Oberst has never been a stranger to these weighty terms and morbid ruminations: “if I die tonight, then I guess I die tonight” he mused on the very first Bright Eyes record, and that song, ‘Falling Out of Love at This Volume’ is one that the band has revamped for the reissue companions. It’s become a fuzzed-out rocker anchored by guitarist Mike Mogis that, a quarter-century on, makes the lyric about “turn[ing] the amps way up” quite literal. Even the fuzzy distortion which connects the two renditions has grown more purposeful and well-rounded in the interim, and between that and the synths Nate Wolcott brings in at the conclusion, it almost sounds inspired by New Order, of all things; and the madcap strings of ‘Jejune Stars’ likewise have ascended to the grandiose scale of Morricone.
Alongside his myriad existential quandaries, another thread that winds through the record is the dissolution of Oberst’s marriage, which occurred when Bright Eyes was on hiatus. Before the end of the set, he speaks to the audience a little bit about ‘Comet Song’, which has been a constant since the band began touring again at the conclusion of the evening. He says the song is about “true love”, and dedicates it to his ex-wife before they start to play. It’s fitting that he goes back to a celestial body in this song, as he used a walk on the moon as a metaphor for success earlier on. A moonwalk or an explosion; a new life or an “apocalypse” somewhere ahead; a future of hope or a finite conclusion. This is Oberst internalizing that life contains all of these things, and sometimes things turn out to be the latter option of all these cases.

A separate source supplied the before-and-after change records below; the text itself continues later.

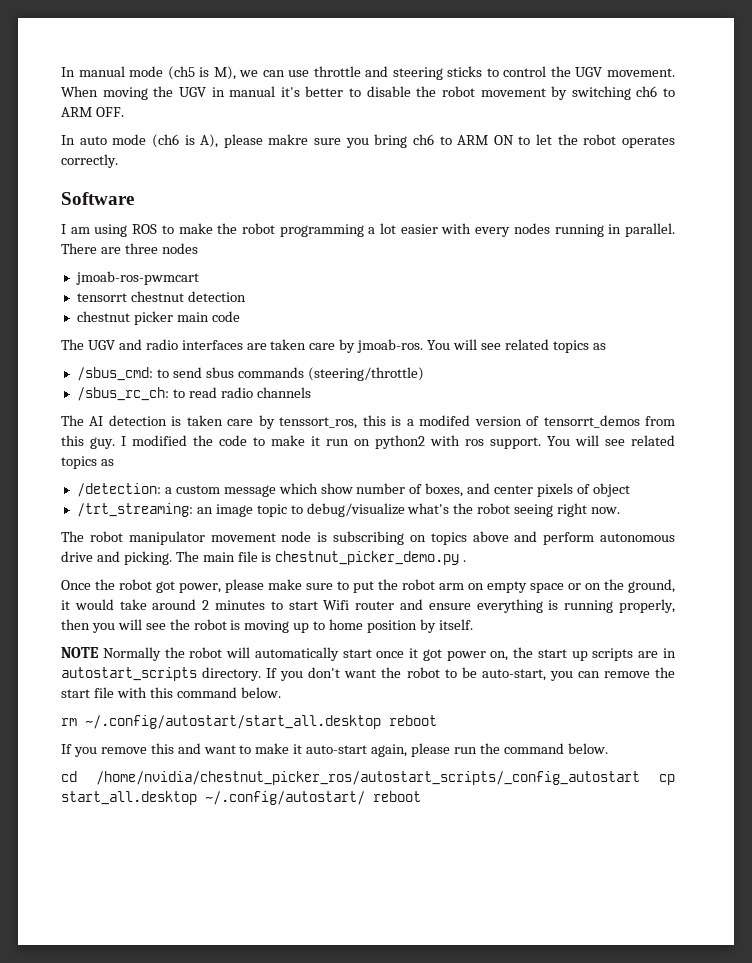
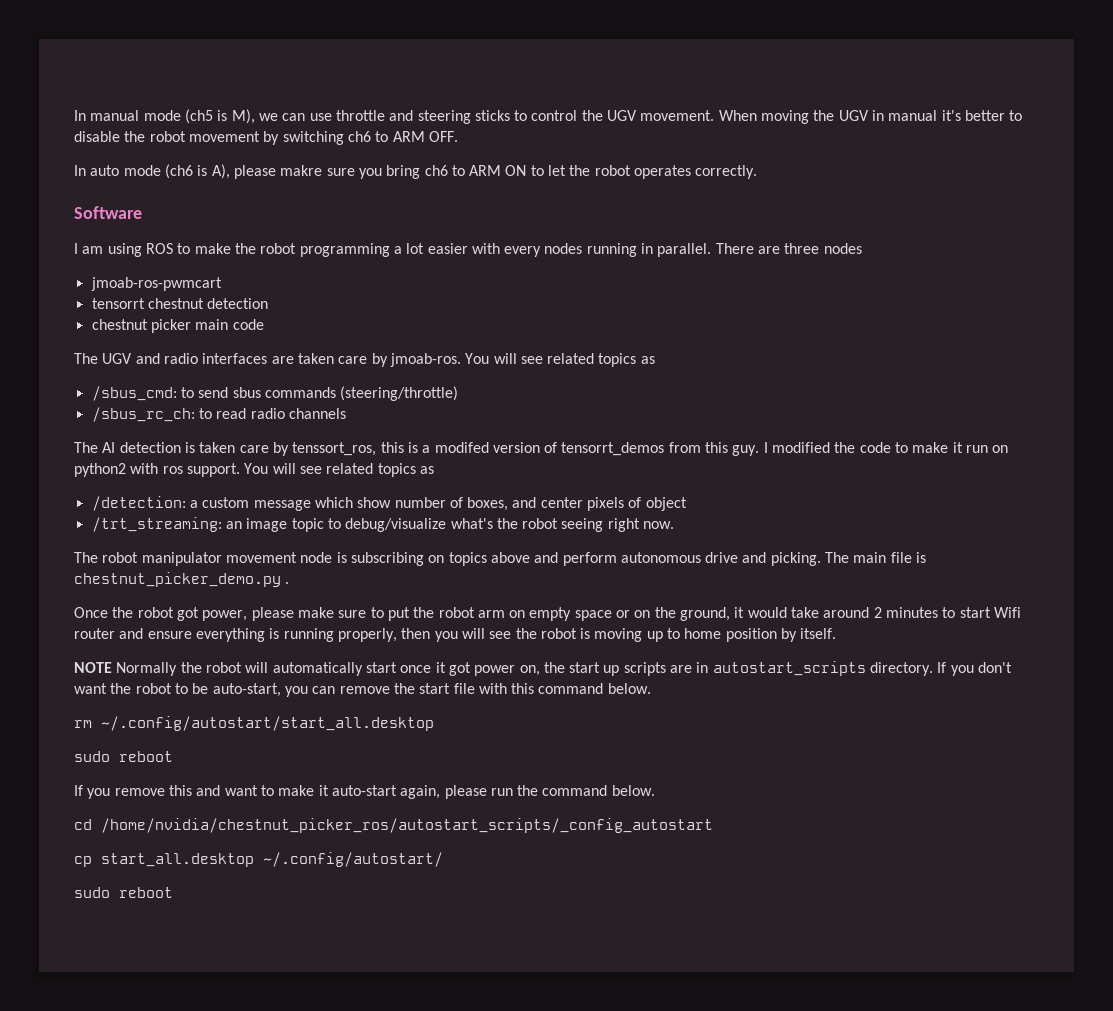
- rm ~/.config/autostart/start_all.desktop reboot
+ rm ~/.config/autostart/start_all.desktop
+ sudo reboot
- cd /home/nvidia/chestnut_picker_ros/autostart_scripts/_config_autostart cp start_all.desktop ~/.config/autostart/ reboot
+ cd /home/nvidia/chestnut_picker_ros/autostart_scripts/_config_autostart
+ cp start_all.desktop ~/.config/autostart/
+ sudo reboot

The night comes with an emotionally charged encore, no point more so than in ‘First Day of My Life’, for which the band brings on a flautist. The flute and Mogis’ guitar sing in their highest registers and carry the song to its conclusion, and one can’t help but marvel how the lyrics give exact voice to the feeling of falling in love. It’s the polar opposite of ‘Comet Song’ in a way, a look at what happens on the other side of the coin-toss of life – though how long it may last is fated to remain a mystery. Bright Eyes may have a reputation for being sad music, and that’s understandable – is there anything sadder than the lap steel that calls out during ‘Poison Oak’, for example? But songs like ‘First Day of My Life’ prove that Oberst is equally lyrically deft at drawing out the truth at the antipode of the emotional spectrum, and as the years have passed he’s traversed a great deal of the space in between, culminating, thus far, ‘Down in the Weeds’ – but who’s to say where there may still yet be to go?